## Working data
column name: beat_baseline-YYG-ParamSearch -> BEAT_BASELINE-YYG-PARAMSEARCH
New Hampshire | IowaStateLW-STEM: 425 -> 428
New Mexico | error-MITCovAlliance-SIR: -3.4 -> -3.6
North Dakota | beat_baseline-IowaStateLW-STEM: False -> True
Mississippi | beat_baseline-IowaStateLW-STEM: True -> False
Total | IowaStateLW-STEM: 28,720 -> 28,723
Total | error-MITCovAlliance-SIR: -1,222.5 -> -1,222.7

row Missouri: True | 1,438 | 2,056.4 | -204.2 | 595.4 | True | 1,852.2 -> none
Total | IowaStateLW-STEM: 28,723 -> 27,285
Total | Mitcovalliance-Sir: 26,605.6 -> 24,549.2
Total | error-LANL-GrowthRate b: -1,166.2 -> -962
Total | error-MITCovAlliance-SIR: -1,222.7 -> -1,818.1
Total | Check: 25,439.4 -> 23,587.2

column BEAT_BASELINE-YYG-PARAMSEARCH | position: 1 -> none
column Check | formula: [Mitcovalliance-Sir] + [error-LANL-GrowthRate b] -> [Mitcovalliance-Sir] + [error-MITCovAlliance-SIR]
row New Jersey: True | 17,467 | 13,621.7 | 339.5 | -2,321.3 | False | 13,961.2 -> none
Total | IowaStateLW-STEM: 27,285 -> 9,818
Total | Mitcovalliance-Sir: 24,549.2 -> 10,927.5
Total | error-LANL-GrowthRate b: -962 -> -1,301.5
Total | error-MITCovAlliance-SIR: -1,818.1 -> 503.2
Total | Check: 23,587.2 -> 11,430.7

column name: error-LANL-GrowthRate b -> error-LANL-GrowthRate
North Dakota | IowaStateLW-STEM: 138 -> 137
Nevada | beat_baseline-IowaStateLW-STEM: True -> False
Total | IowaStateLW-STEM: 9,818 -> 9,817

---

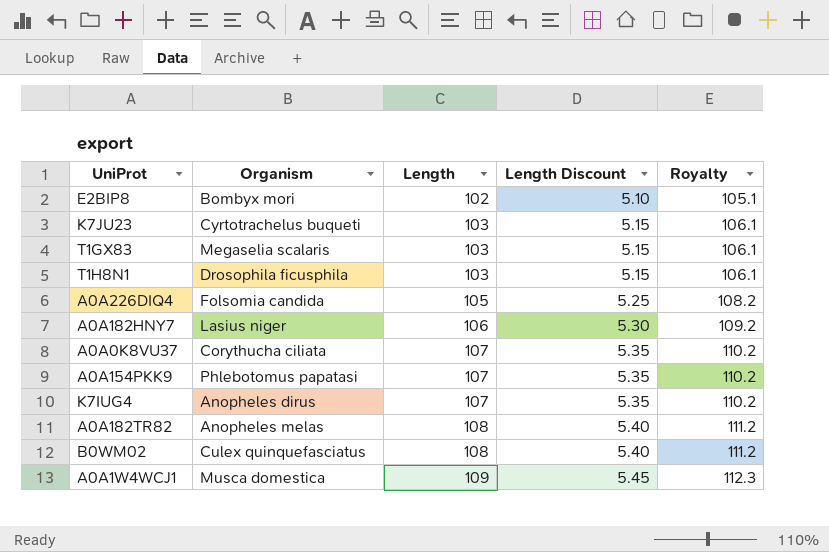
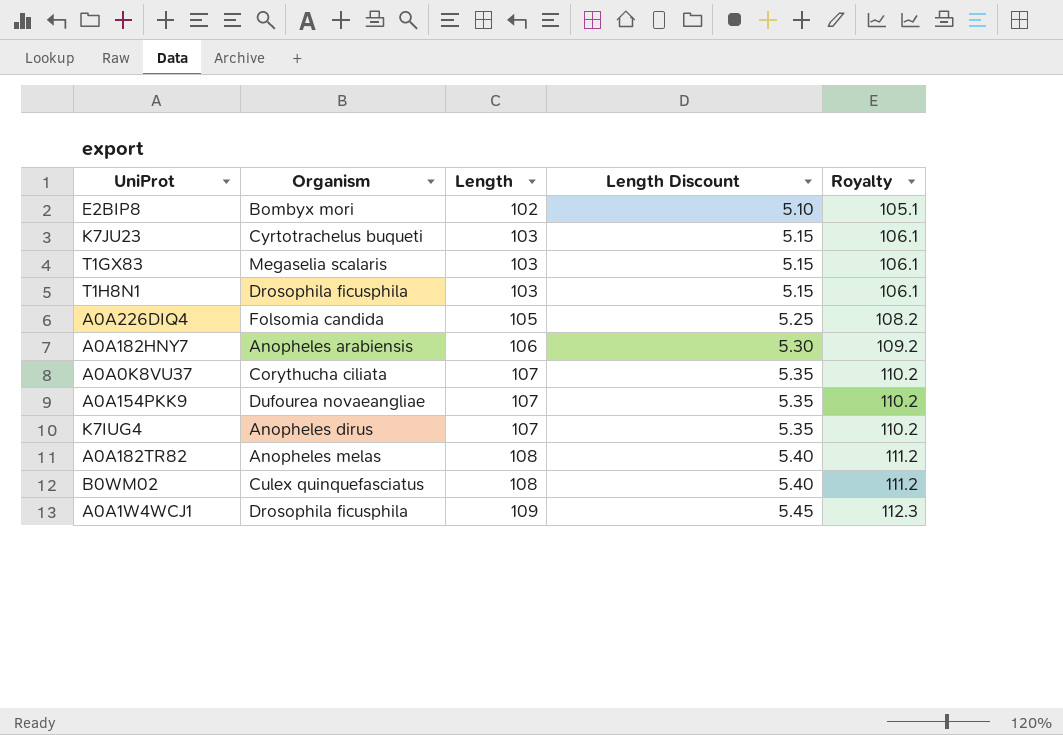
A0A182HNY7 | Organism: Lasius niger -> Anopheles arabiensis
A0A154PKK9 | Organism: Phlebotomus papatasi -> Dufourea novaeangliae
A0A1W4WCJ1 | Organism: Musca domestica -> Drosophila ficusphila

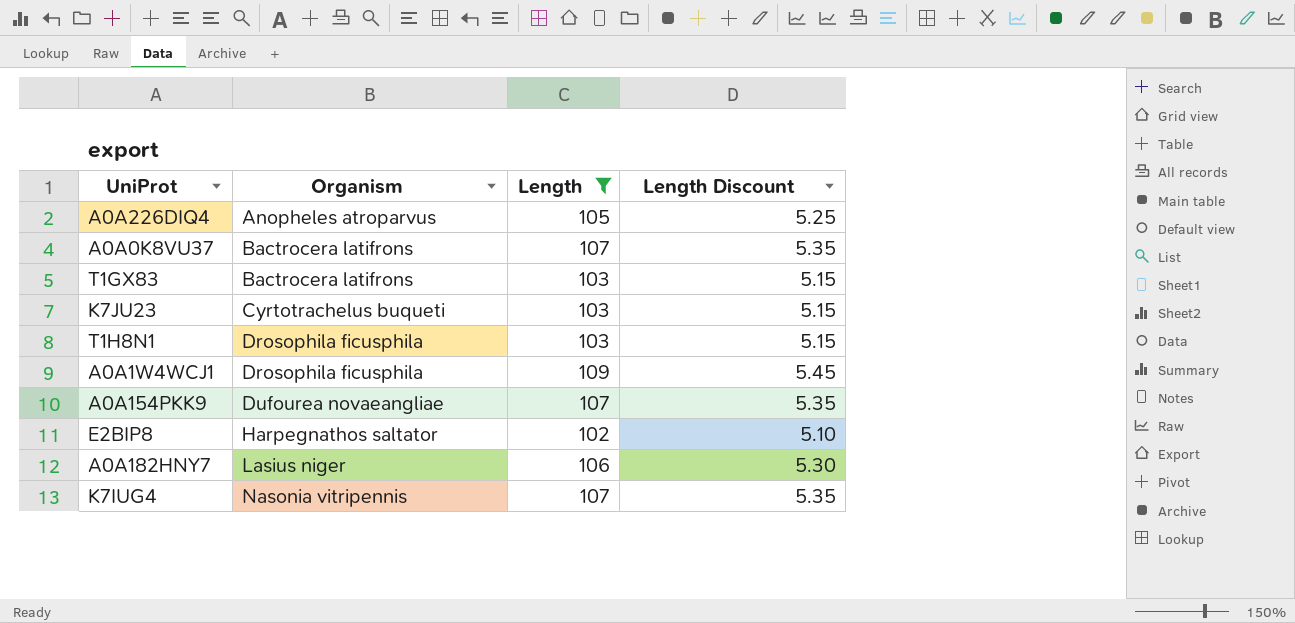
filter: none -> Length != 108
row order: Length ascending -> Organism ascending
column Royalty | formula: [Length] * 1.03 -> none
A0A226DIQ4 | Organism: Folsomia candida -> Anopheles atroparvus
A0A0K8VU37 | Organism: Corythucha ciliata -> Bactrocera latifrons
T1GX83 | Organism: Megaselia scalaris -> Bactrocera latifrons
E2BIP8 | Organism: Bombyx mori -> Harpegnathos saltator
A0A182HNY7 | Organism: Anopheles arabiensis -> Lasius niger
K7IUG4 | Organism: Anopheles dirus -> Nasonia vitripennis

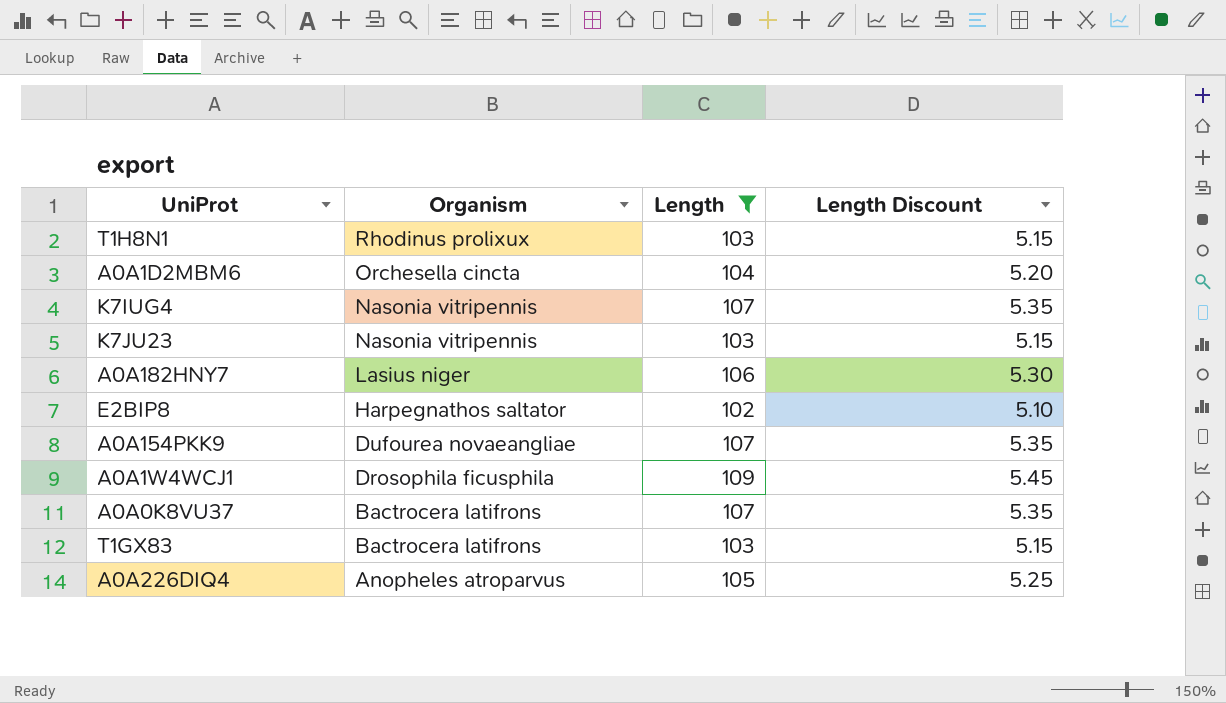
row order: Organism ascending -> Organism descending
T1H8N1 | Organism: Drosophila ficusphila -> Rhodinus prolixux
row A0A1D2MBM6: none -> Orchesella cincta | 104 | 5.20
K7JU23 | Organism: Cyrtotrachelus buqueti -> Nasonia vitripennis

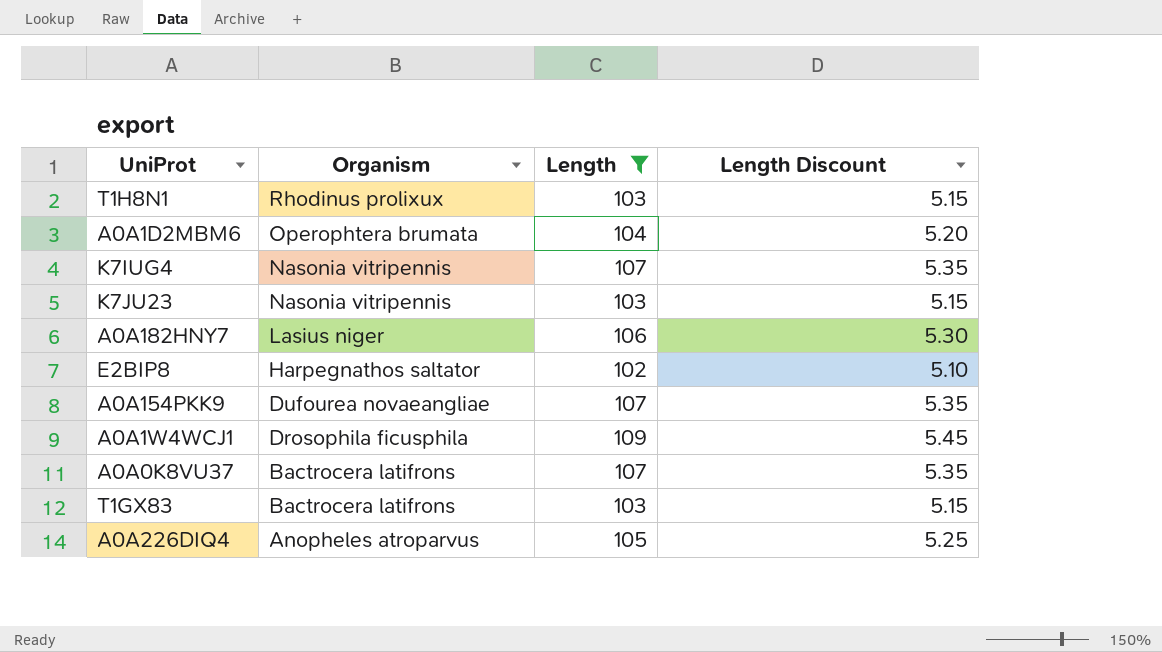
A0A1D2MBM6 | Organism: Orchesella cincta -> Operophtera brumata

## Aim of the task
All lines with the word "vitripennis" must be located in the data and copied.

## Task result
K7IUG4 | Organism: Anopheles dirus -> Nasonia vitripennis
K7JU23 | Organism: Cyrtotrachelus buqueti -> Nasonia vitripennis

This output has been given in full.